[[ GIVEN ENTRIES, beginning ]]

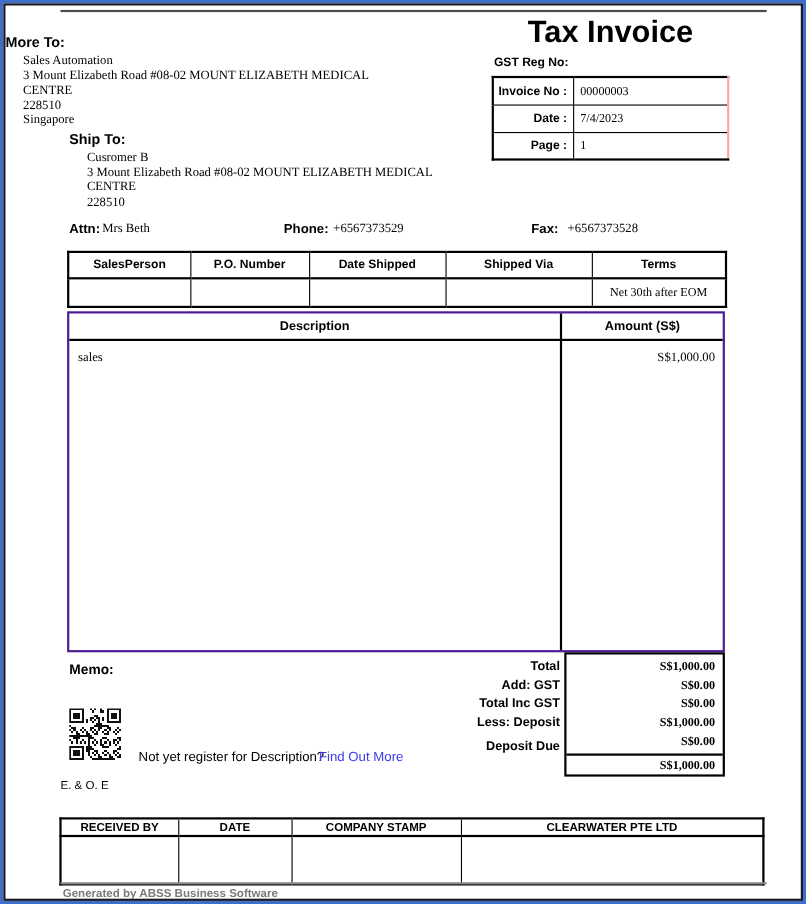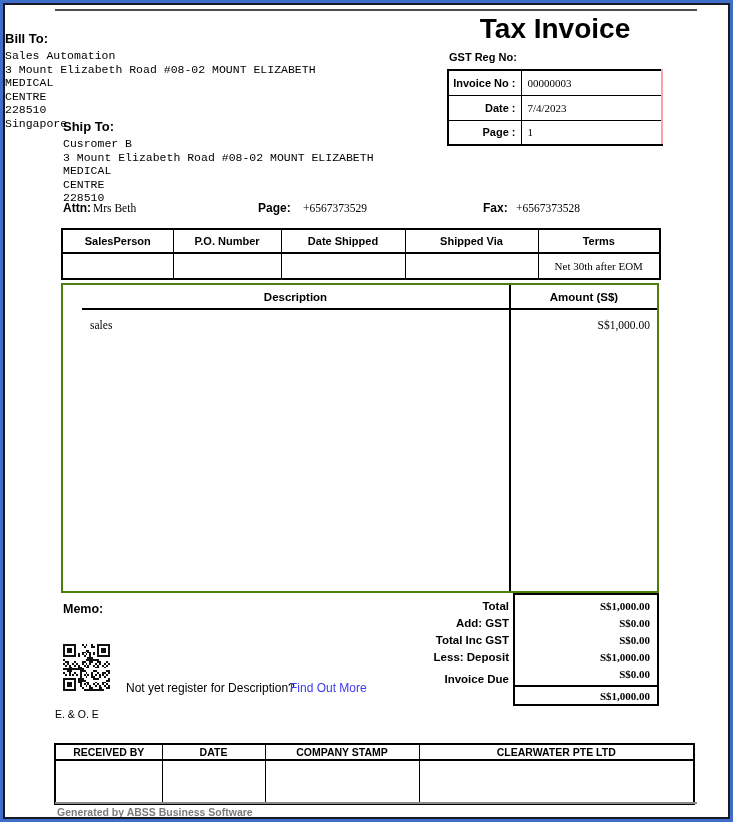"Bill To:" div.addr-label { text: Bill -> More }
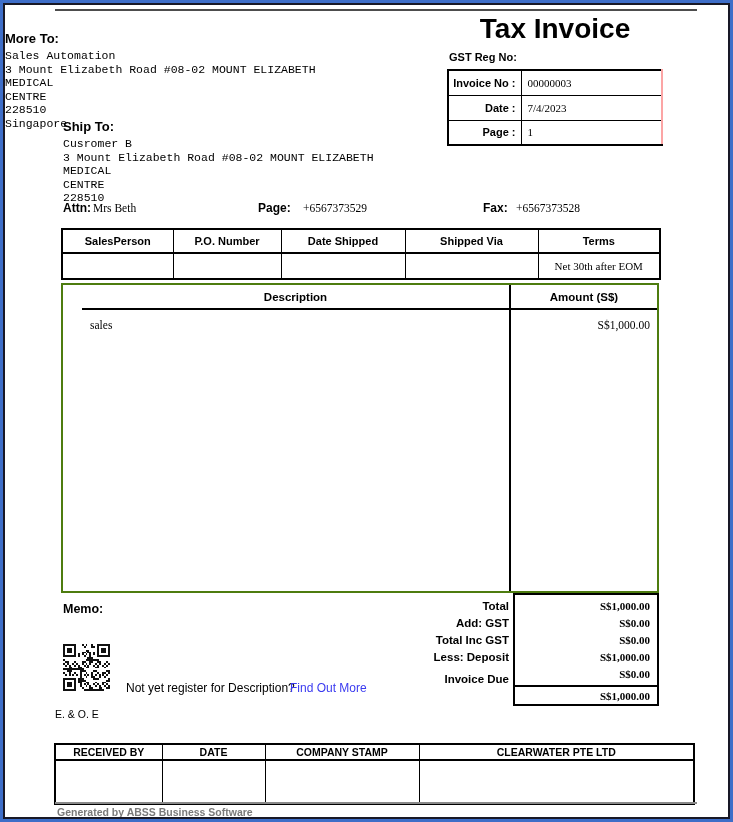"Sales Automation" .addr-lines div { font-family: Liberation Mono, monospace -> Liberation Serif, serif; margin-left: none -> 16px }
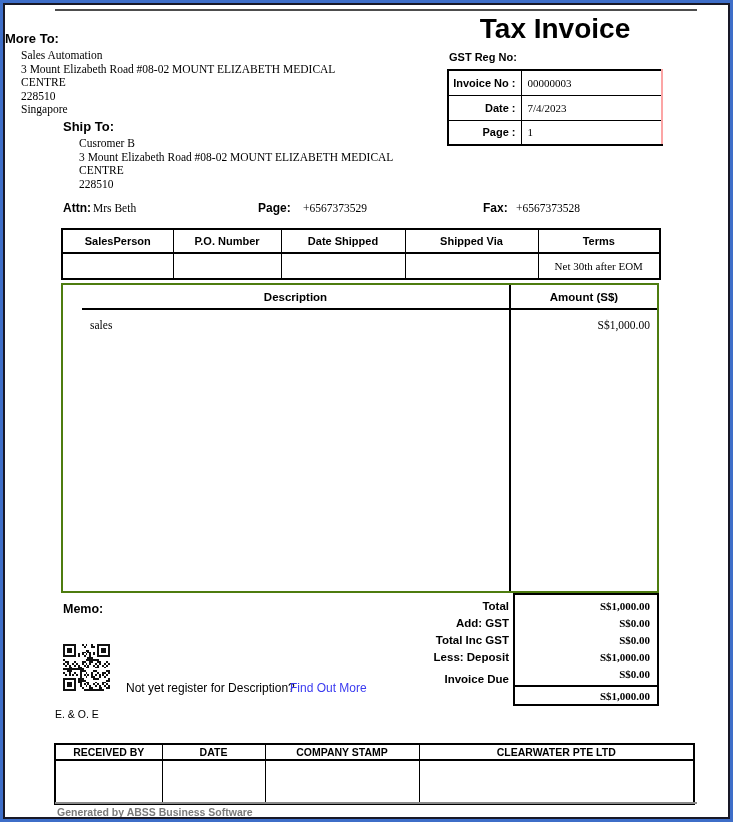"Page:" span.c-lbl { text: Page -> Phone }
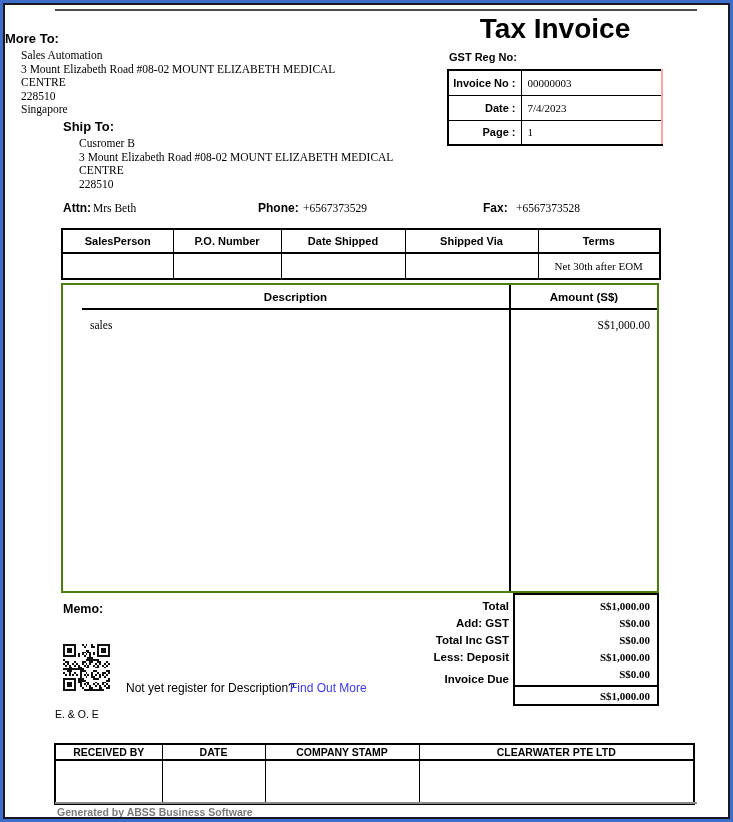"Description" .desc-table { border: 2px solid #4d7c0f -> 2px solid #4c1d95; padding-left: 19px -> none }
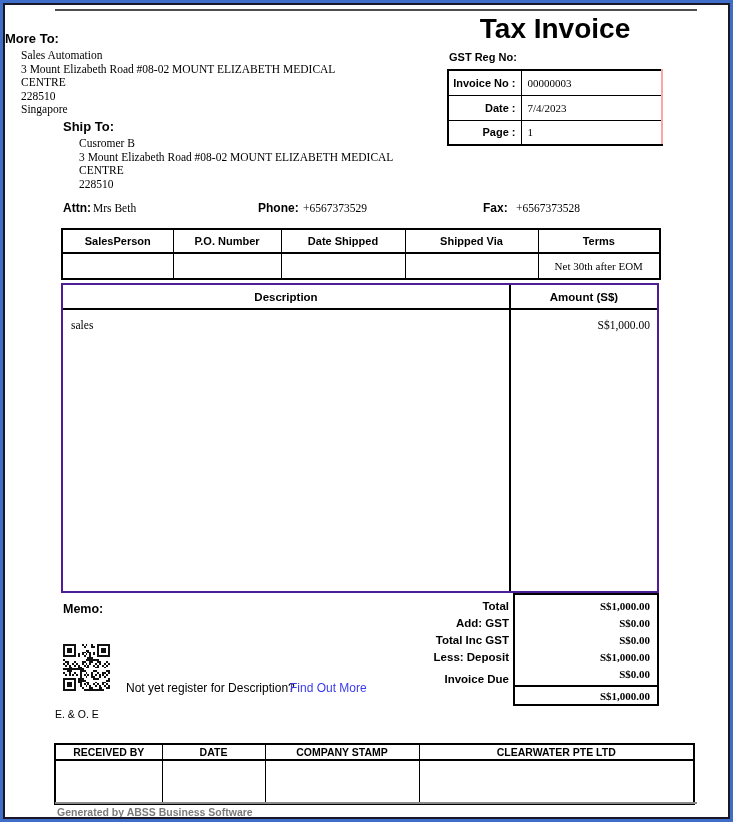"Invoice Due" div.t-balance { text: Invoice -> Deposit }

[[ GIVEN ENTRIES, end ]]

**TASK OBJECTIVE**
Please output every record above exactly. Leave the pictures out.

**FINISHED TASK**
"Bill To:" div.addr-label { text: Bill -> More }
"Sales Automation" .addr-lines div { font-family: Liberation Mono, monospace -> Liberation Serif, serif; margin-left: none -> 16px }
"Page:" span.c-lbl { text: Page -> Phone }
"Description" .desc-table { border: 2px solid #4d7c0f -> 2px solid #4c1d95; padding-left: 19px -> none }
"Invoice Due" div.t-balance { text: Invoice -> Deposit }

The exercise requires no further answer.